== TASK INPUT

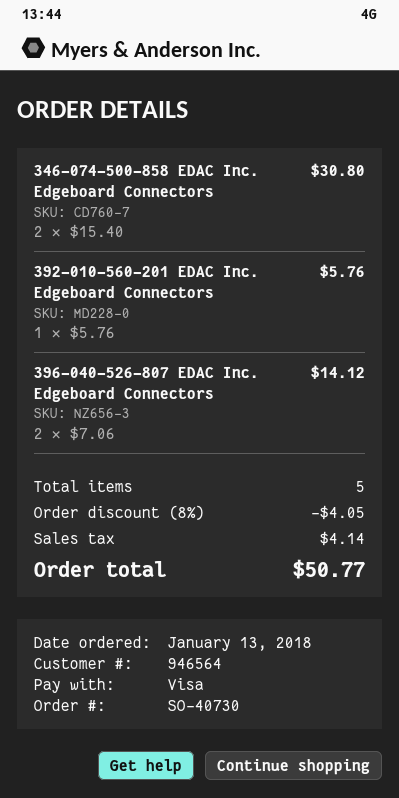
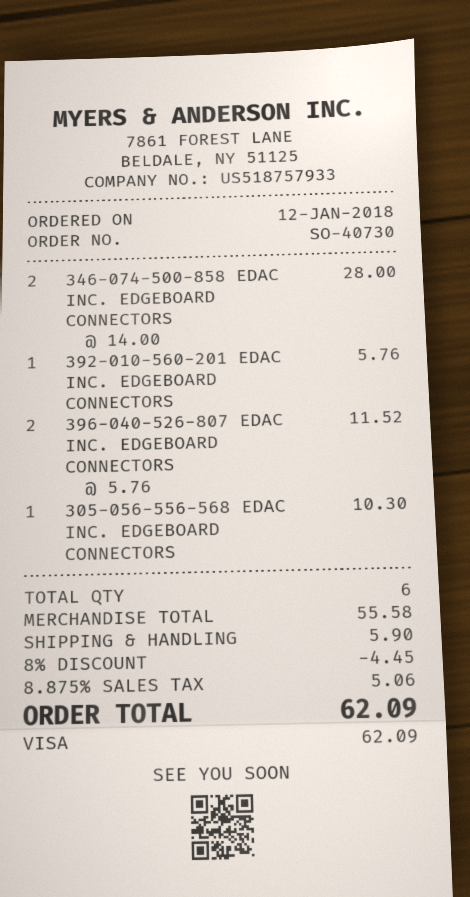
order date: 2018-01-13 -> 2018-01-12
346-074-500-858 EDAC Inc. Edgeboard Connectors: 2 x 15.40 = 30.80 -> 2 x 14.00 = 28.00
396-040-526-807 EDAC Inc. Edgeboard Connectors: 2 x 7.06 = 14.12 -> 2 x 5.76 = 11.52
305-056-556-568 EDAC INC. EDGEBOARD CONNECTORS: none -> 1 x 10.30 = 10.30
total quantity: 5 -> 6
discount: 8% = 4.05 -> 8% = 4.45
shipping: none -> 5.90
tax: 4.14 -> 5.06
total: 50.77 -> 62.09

====
== TASK INPUT

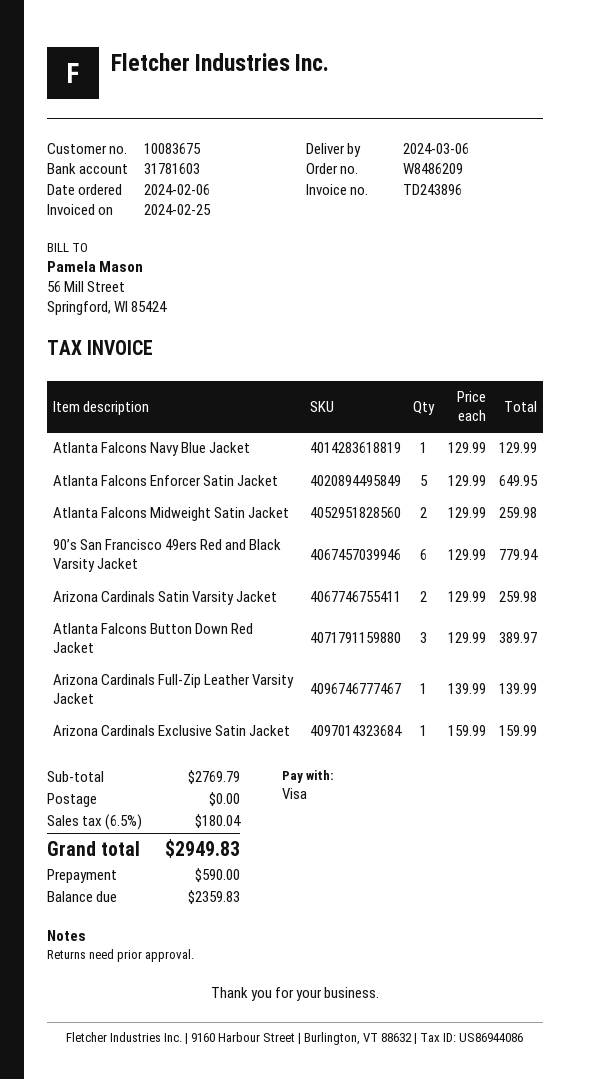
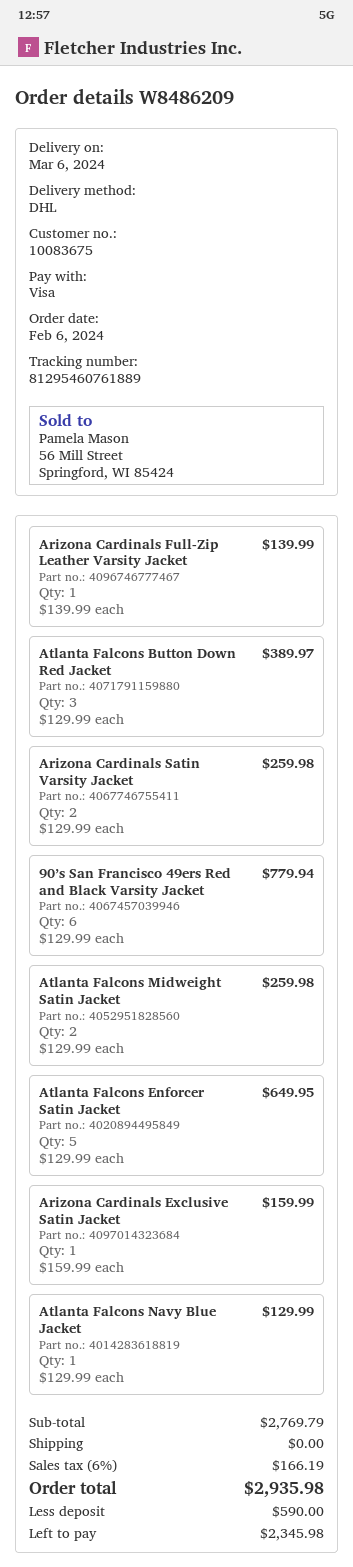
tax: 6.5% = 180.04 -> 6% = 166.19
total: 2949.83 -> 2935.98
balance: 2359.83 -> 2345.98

====
== TASK INPUT

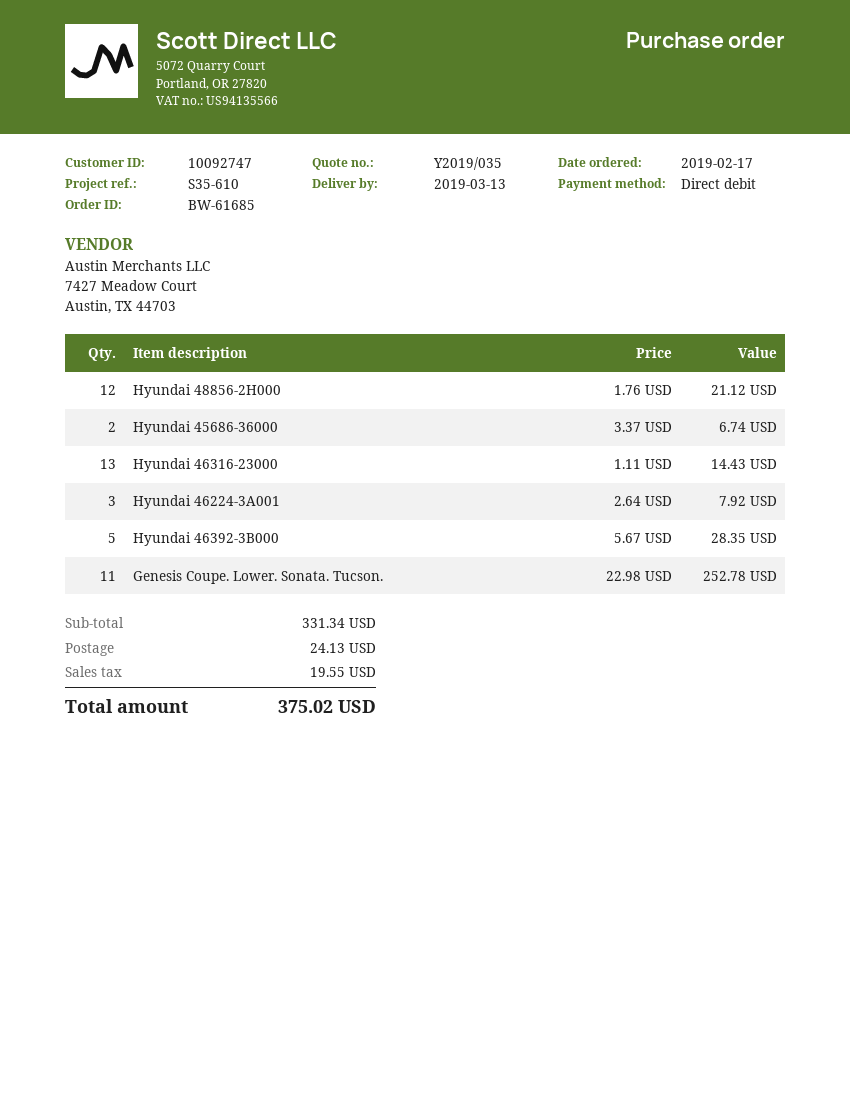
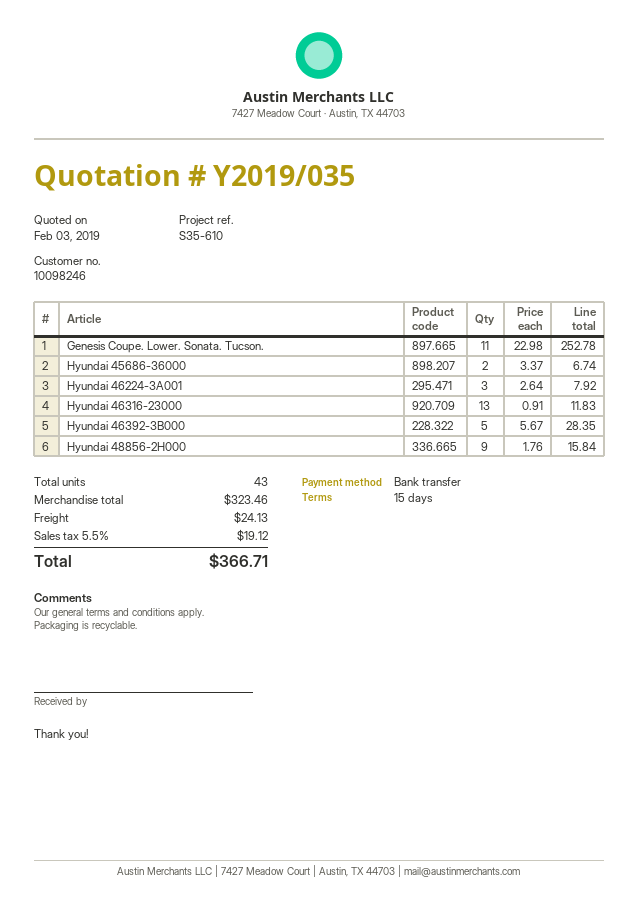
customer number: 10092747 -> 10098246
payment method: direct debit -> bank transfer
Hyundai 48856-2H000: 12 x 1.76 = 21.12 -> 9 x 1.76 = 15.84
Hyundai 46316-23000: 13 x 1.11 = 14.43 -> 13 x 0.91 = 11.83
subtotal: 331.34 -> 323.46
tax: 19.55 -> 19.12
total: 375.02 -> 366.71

====

■ **WHAT TO PRODUCE**: In the data above, which lines lie between the line with "tax: 6.5% = 180.04 -> 6% = 166.19" and the line with "balance: 2359.83 -> 2345.98", inclusive? Print those lines exactly and nothing else.

■ **SOLVED PROBLEM**:
tax: 6.5% = 180.04 -> 6% = 166.19
total: 2949.83 -> 2935.98
balance: 2359.83 -> 2345.98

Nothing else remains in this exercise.